3 anos após incêndio, Notre-Dame começa a recuperar beleza

PARIS, 14 ABR (ANSA) – Há três anos do incêndio que parcialmente destruiu a Catedral de Notre-Dame, em Paris, ocorrido em 15 de abril de 2019, o local retoma progressivamente sua beleza original graças ao trabalho diário de um exército de artesãos e construtores que buscam reconstruí-la e limpá-la.   

“A limpeza interna das abóbadas, das paredes e do piso devolveram à catedral o seu brilho original”, disse um dos funcionários que atua na limpeza.   

Antes do incêndio que abalou a França, a catedral símbolo de Paris acolhia mais de 12 milhões de visitantes por ano, além de 2,4 mil celebrações religiosas e concertos de orquestras diversos.
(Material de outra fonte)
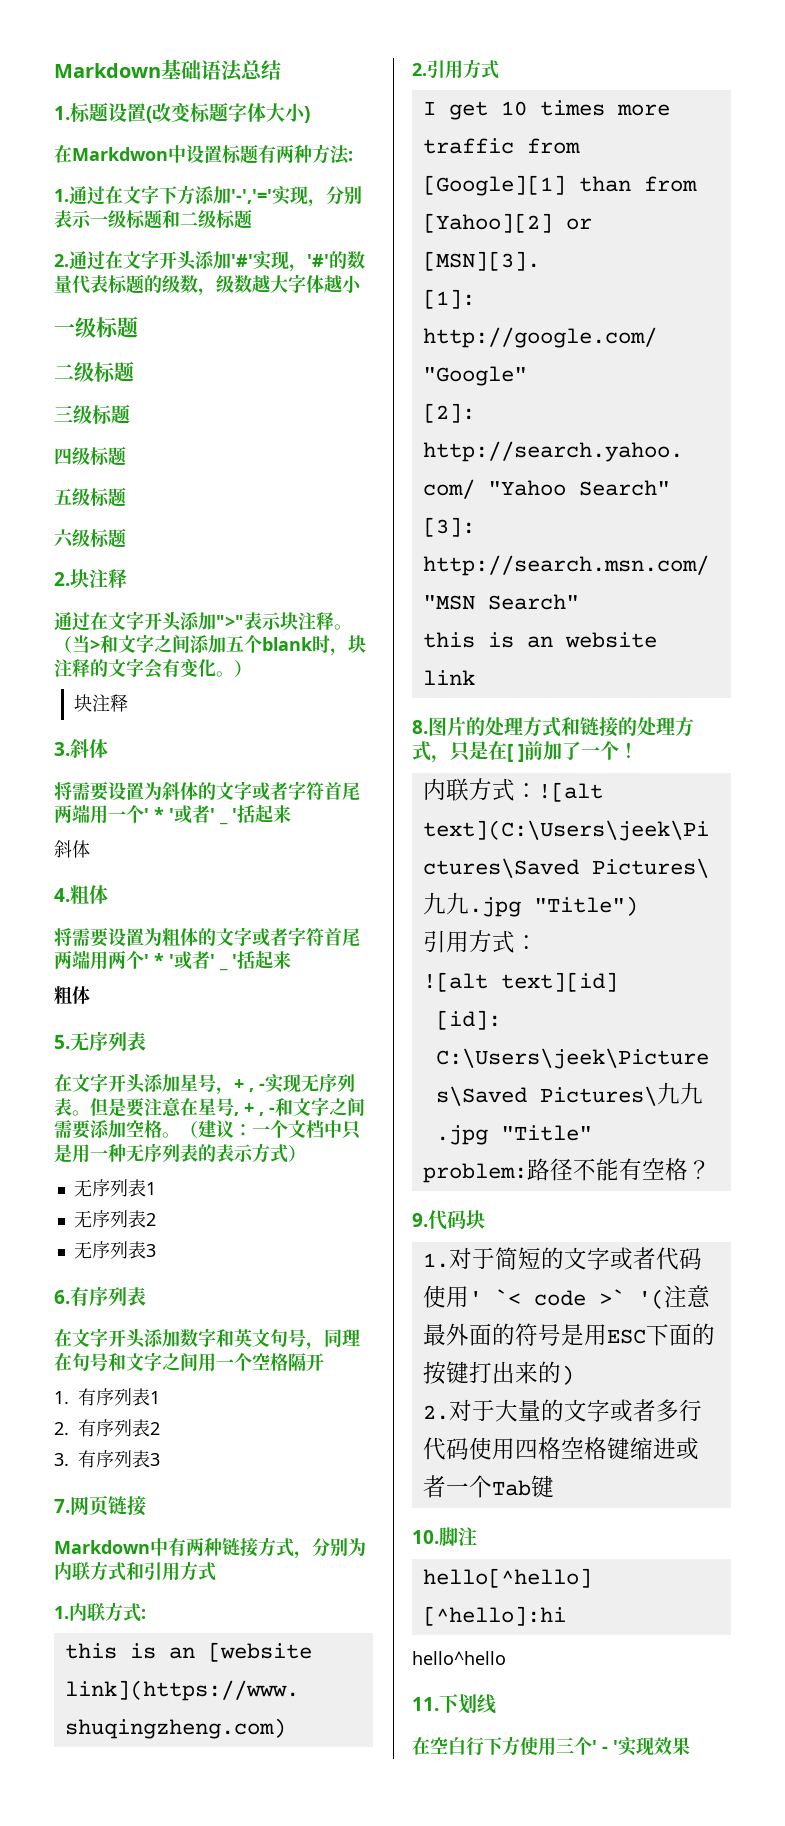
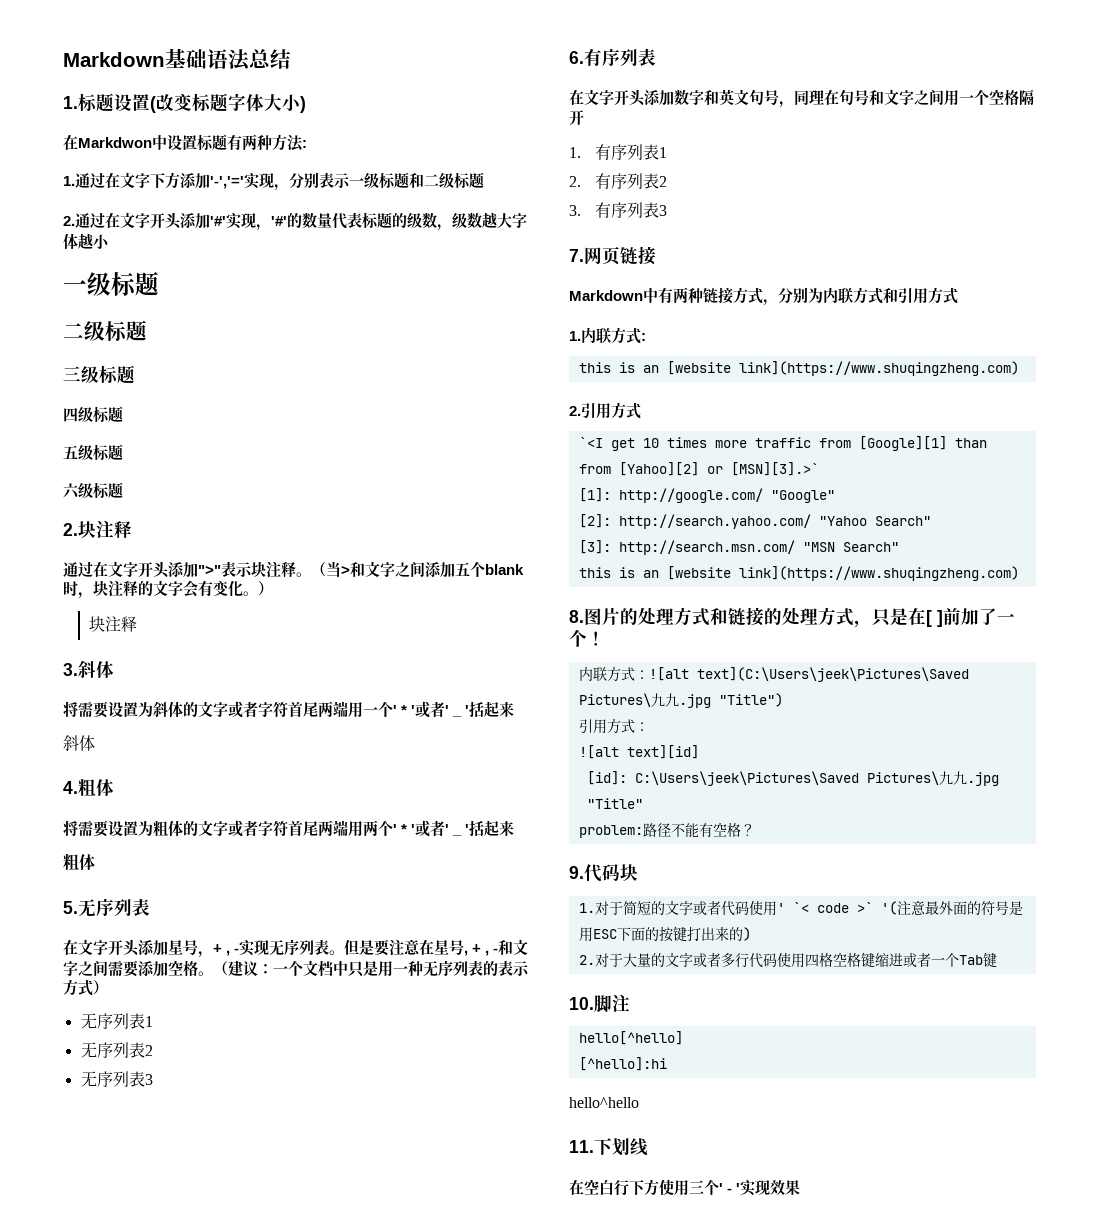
- I get 10 times more traffic from [Google][1] than from [Yahoo][2] or [MSN][3].
+ `<I get 10 times more traffic from [Google][1] than from [Yahoo][2] or [MSN][3].>`
  [3]: http://search.msn.com/ "MSN Search"
- this is an website link
+ this is an [website link](https://www.shuqingzheng.com)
Mas, desde o incêndio, o local abriga pouquíssimas celebrações especiais.   

A reabertura total da estrutura está prevista para 2024, ano que a capital francesa receberá os Jogos Olímpicos.   

Além dos investimentos públicos, a reconstrução e restauração da catedral já recebeu doações de todo o mundo que somam cerca de 844 milhões de euros – montante superior ao estimado inicialmente para a obra, que estava na casa dos 830 milhões de euros.   

Porém, as causas do incêndio ainda continuam incertas, mas cada vez mais aparentam ser um ato de imprudência do que um crime doloso. Em junho de 2019, ao fim da investigação preliminar, o procurador de Paris, Rémy Heitz, tinha afirmado que lhe aparentava ser mais crível a hipótese de um acidente. Já nesta semana, uma fonte próxima ao relatório citada pela France Presse, afirmou que as causas estão sendo consideradas “99% acidentais”.   

A Catedral de Notre-Dame, que possui estilo gótico, começou a ser construída em 1163 e foi finalizada em 1345. Além de ser um patrimônio da humanidade pela Unesco, o local tem grande importância para a Igreja Católica francesa.   

Em 2019, o violento incêndio destruiu parte da abóbada e do telhado, bem como o relógio e a agulha que ficava no teto da estrutura. (ANSA).